* Problem requirements *
Some lines below hold "Common". Pick them out and copy them.

* Dataset *
****************

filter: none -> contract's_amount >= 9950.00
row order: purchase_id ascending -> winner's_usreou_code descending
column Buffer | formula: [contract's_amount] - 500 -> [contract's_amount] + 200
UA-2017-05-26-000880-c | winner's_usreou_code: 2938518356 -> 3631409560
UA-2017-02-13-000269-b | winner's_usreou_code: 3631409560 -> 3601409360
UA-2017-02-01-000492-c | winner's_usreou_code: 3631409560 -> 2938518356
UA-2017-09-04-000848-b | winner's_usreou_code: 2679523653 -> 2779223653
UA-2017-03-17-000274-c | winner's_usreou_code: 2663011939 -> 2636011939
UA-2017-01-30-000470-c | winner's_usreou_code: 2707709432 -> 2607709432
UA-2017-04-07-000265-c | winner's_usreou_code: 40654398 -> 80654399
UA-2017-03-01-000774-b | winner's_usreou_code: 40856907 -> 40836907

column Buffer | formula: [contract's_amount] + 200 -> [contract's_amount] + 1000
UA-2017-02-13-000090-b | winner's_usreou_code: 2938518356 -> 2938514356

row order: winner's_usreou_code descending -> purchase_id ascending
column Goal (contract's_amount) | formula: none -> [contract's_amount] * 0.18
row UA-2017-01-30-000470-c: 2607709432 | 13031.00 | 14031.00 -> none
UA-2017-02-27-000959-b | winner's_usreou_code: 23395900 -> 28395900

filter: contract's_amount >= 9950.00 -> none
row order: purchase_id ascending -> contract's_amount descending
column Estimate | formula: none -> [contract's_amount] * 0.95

****************

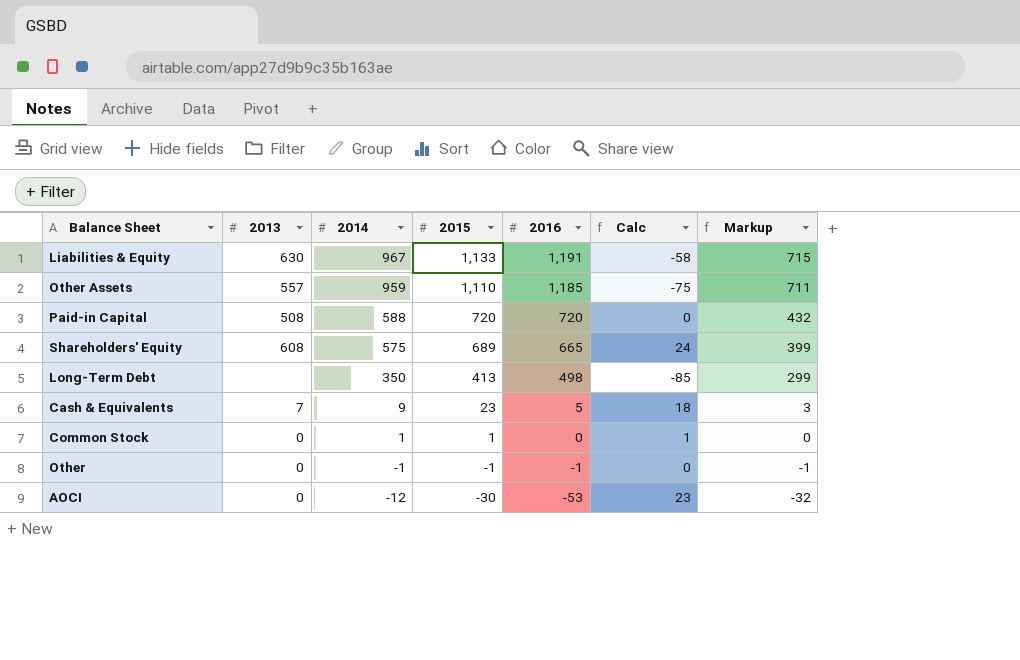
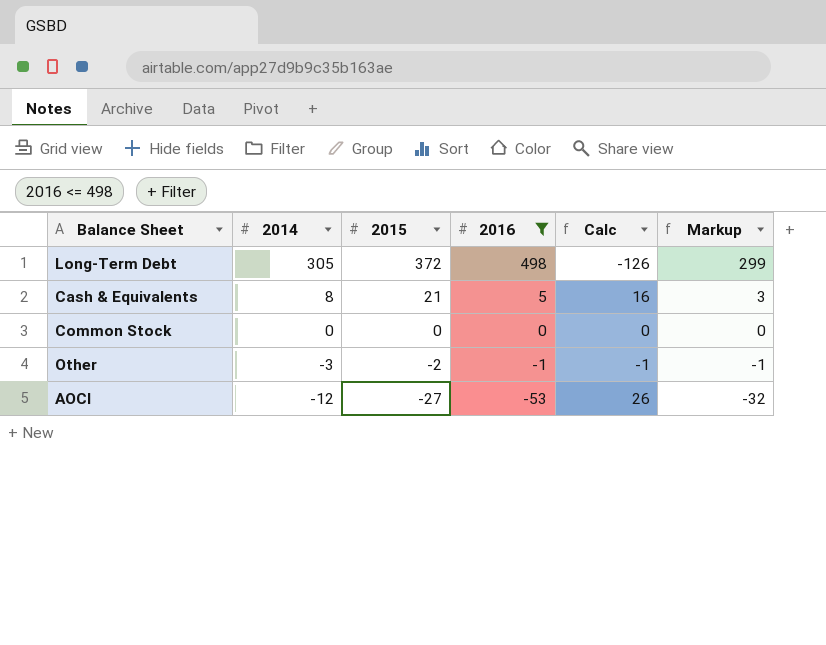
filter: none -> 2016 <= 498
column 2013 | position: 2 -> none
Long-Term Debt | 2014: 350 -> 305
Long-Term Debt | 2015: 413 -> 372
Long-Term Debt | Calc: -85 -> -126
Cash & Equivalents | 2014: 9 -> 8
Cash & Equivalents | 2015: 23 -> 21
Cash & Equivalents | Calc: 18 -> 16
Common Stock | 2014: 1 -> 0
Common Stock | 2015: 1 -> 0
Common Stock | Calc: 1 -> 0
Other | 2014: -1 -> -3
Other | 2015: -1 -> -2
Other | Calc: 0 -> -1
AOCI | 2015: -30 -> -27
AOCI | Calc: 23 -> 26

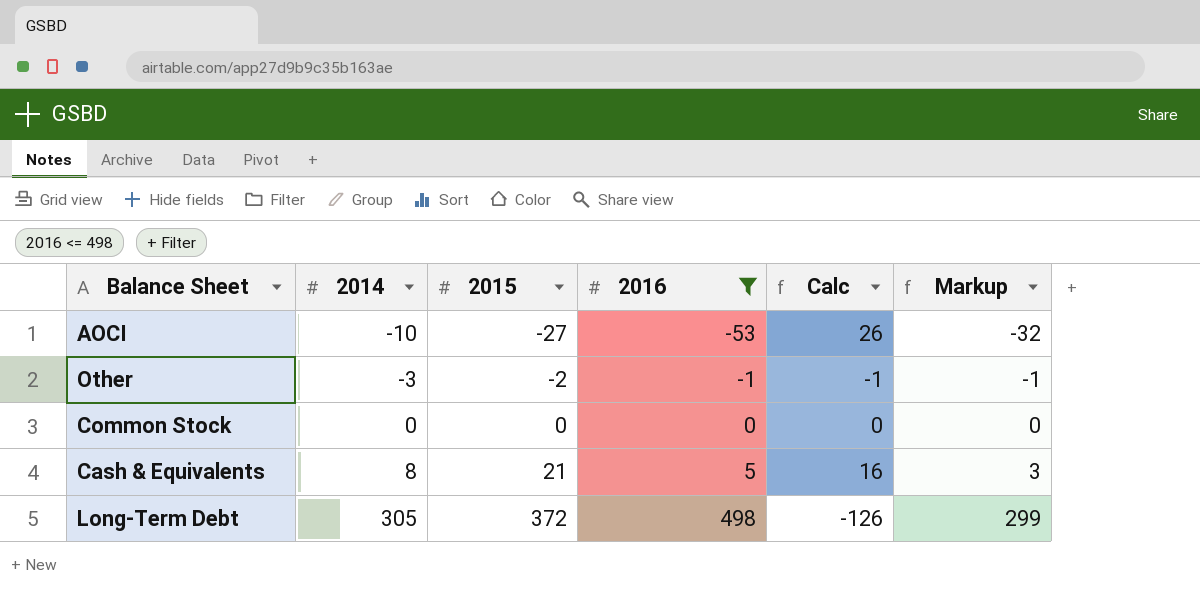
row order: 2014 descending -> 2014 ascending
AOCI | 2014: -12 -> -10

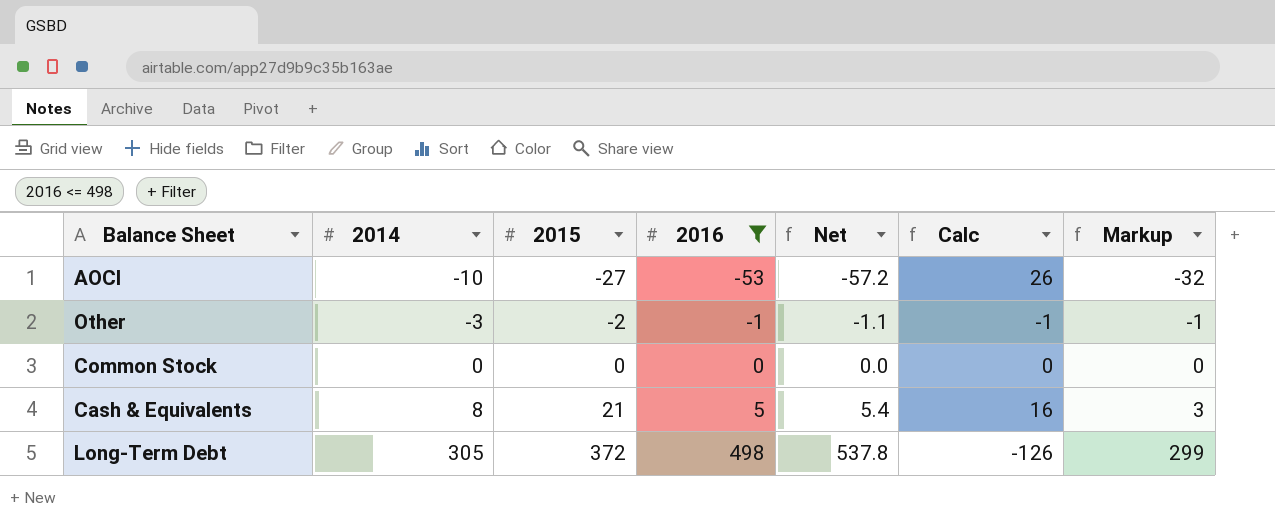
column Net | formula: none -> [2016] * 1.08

****************

* Reply *
Common Stock | 2014: 1 -> 0
Common Stock | 2015: 1 -> 0
Common Stock | Calc: 1 -> 0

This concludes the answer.